Dr. Anthony Fauci: Virus, response will determine timetable for NFL season
On Saturday, the UFC became the first major professional sporting event to conduct a live event in the United States since the outbreak of the COVID-19 pandemic ground competitive athletics to a halt across the country.
The event, held in an empty arena in Jacksonville, Florida, saw many of the peripheral participants, from coaches to doctors, wearing face masks. But when it came to the heart of the action, the only noticeable difference was the clearer sound of gloves and kicks connecting with an opponent, absent the muting effect of a live crowd.
The event, if nothing else, provided some optimism we will be able to pave a path back to normalcy, something we're all pining for after two months of social distancing and stay-at-home orders.
The NFL, unlike the other major sports leagues, has had the benefit of time. The league was in the early stages of the offseason when COVID-19 began to drastically alter American life. And the league has managed to stay on schedule through its offseason, with some relatively minor adjustments. Free agency and the draft went off without a hitch, and teams are now in the midst of virtual offseason programs.
But what happens come fall? Will the virus be under control enough to begin training camp on time, or, more importantly, the regular season?
That remains to be seen. Dr. Anthony Fauci, the immunologist who heads the National Institute of Allergy and Infectious Diseases and has been a leading voice on the pandemic as a member of President Donald Trump's coronavirus task force, has long said the virus sets the timetable.
Fauci stuck with that line of thinking when talking about the hurdles the NFL faces in the coming months during an interview with NBC Sports' Peter King. Fauci said our country's response plan to a likely resurgent virus in the fall will dictate the NFL's ability to conduct its 2020 season.
"Now, even if the virus goes down dramatically in June and July and August, as the virus starts returning in the fall, it would be in my mind, shame on us if we don’t have in place all of the mechanisms to prevent it from blowing up again," Fauci told King. "In other words, enough testing to test everybody that needs to be tested. Enough testing so that when someone gets infected, you could immediately do contact tracing and isolation to prevent the infection from going to a couple of infections to hundreds of infections. That’s how you control an outbreak."
Rapid and available testing will be key. Fauci indicated there's currently not enough testing available for the NFL to check every player, once or multiple times a week, but he's optimistic the resources will be in place in the near future, especially if we remain on track with the development of an antigen test.
With proper testing, teams could quickly quarantine any player or staff member who tests positive.
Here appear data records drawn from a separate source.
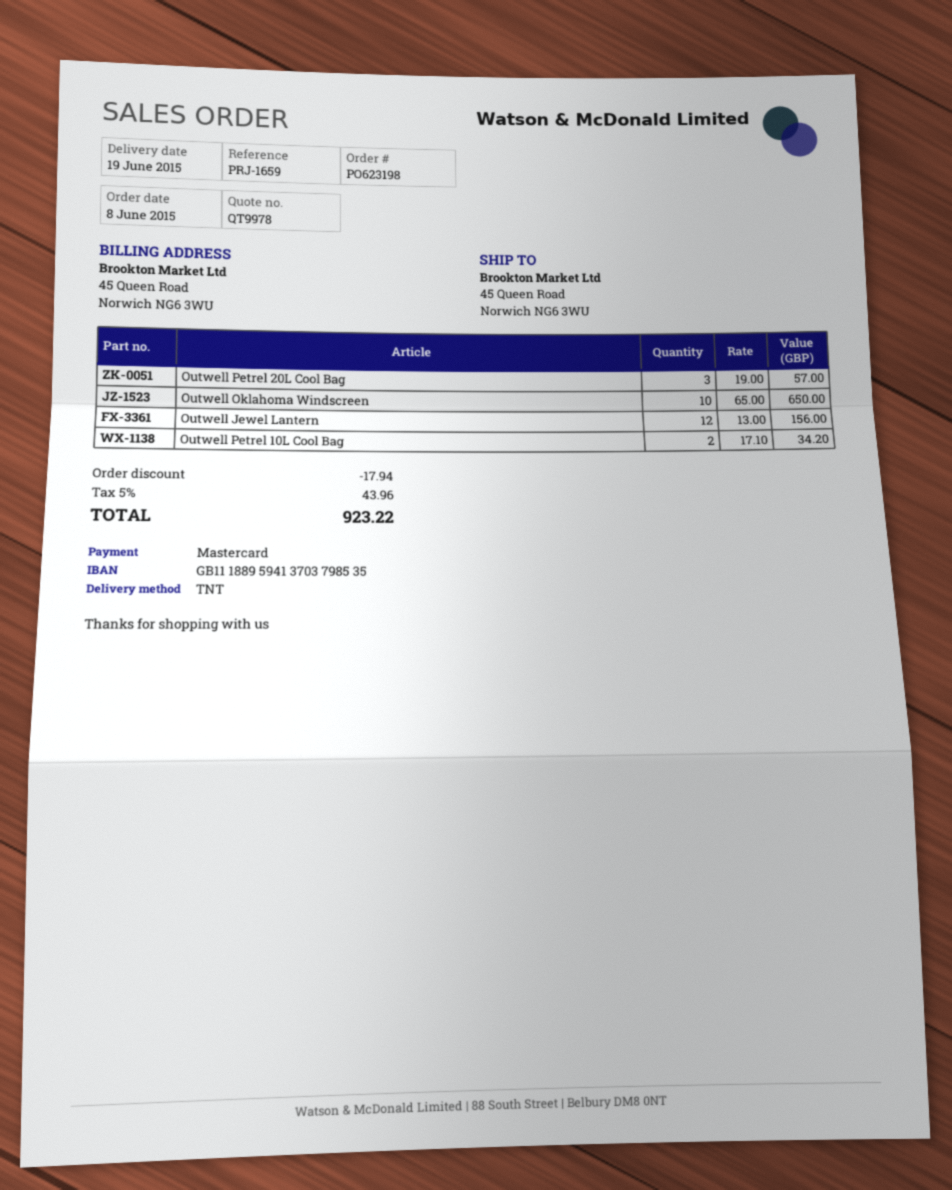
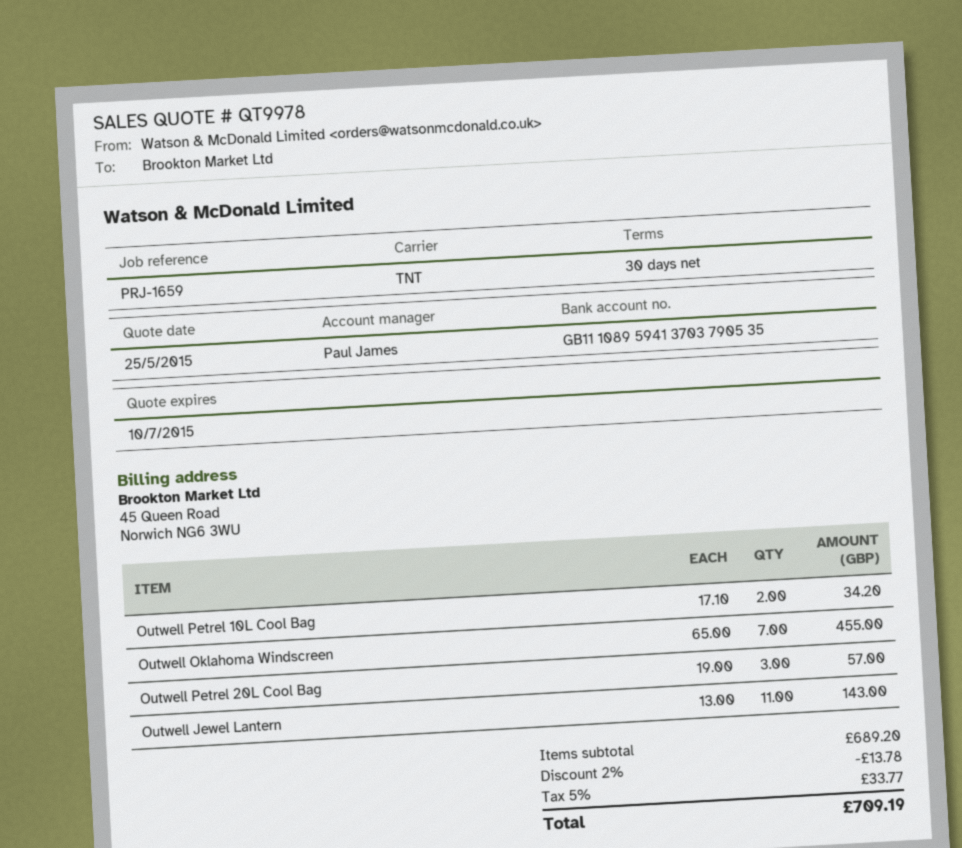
bank account: GB11188959413703798535 -> GB11108959413703790535
Outwell Oklahoma Windscreen: 10 x 65.00 = 650.00 -> 7 x 65.00 = 455.00
Outwell Jewel Lantern: 12 x 13.00 = 156.00 -> 11 x 13.00 = 143.00
discount: 17.94 -> 13.78
tax: 5% = 43.96 -> 5% = 33.77
total: 923.22 -> 709.19

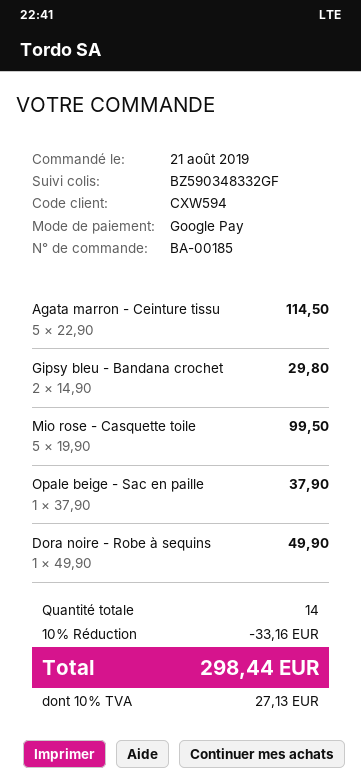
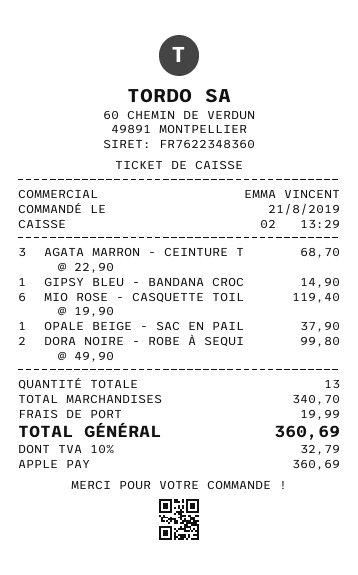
payment method: Google Pay -> Apple Pay
Agata marron - Ceinture tissu: 5 x 22.90 = 114.50 -> 3 x 22.90 = 68.70
Gipsy bleu - Bandana crochet: 2 x 14.90 = 29.80 -> 1 x 14.90 = 14.90
Mio rose - Casquette toile: 5 x 19.90 = 99.50 -> 6 x 19.90 = 119.40
Dora noire - Robe à sequins: 1 x 49.90 = 49.90 -> 2 x 49.90 = 99.80
total quantity: 14 -> 13
discount: 10% = 33.16 -> none
shipping: none -> 19.99
tax: 10% = 27.13 -> 10% = 32.79
total: 298.44 -> 360.69

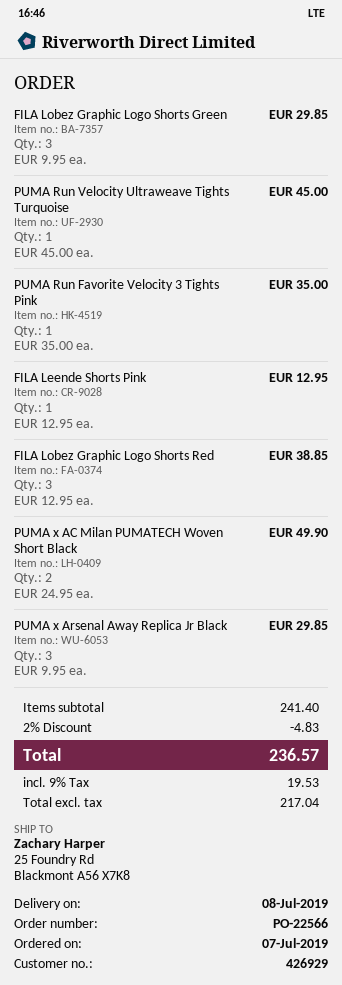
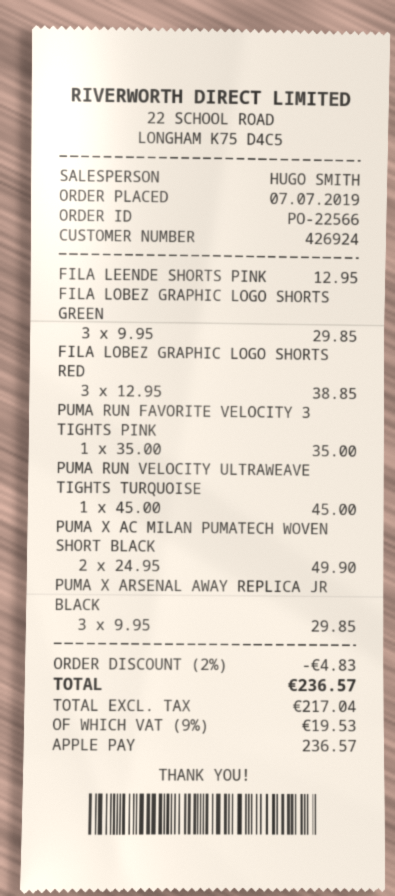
customer number: 426929 -> 426924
The UFC experienced that prior to last weekend's event when fighter Ronaldo "Jacare" Souza tested positive and had to be pulled from the card.
Of course, given how much close-quarters contact is involved in football, the risk of an outbreak remains one of the greatest concerns. Two of Souza's cornermen also tested positive for the virus last week.
In early March, the NBA was the first American sports league to shut down after Utah Jazz player Rudy Gobert tested positive. Teammate Donovan Mitchell also contracted the virus.
What happens if five players in an NFL locker room test positive?
"Once you wind up having a situation where it looks like it’s spread within a team, you got a real problem," Fauci said. "You gotta shut it down."
As for fans in the stands, Fauci didn't rule out the possibility, although he didn't seem keen on the idea of stadiums running at full capacity by the fall.
"If the virus is so low that even in the general community the risk is low, then I could see filling a third of the stadium or half the stadium so people could be six feet apart," Fauci said. "I mean, that’s something that is again feasible depending on the level of infection. I keep getting back to that: It’s going to depend. Like, right now, if you fast forward, and it is now September. The season starts. I say you can’t have a season — it’s impossible. There’s too much infection out there. It doesn’t matter what you do. But I would hope that by the time you get to September it’s not gonna be the way it is right now."
In addition to the UFC, multiple international leagues are returning without fans in attendance, most notably the Korean Baseball Organization and German soccer league Bundesliga.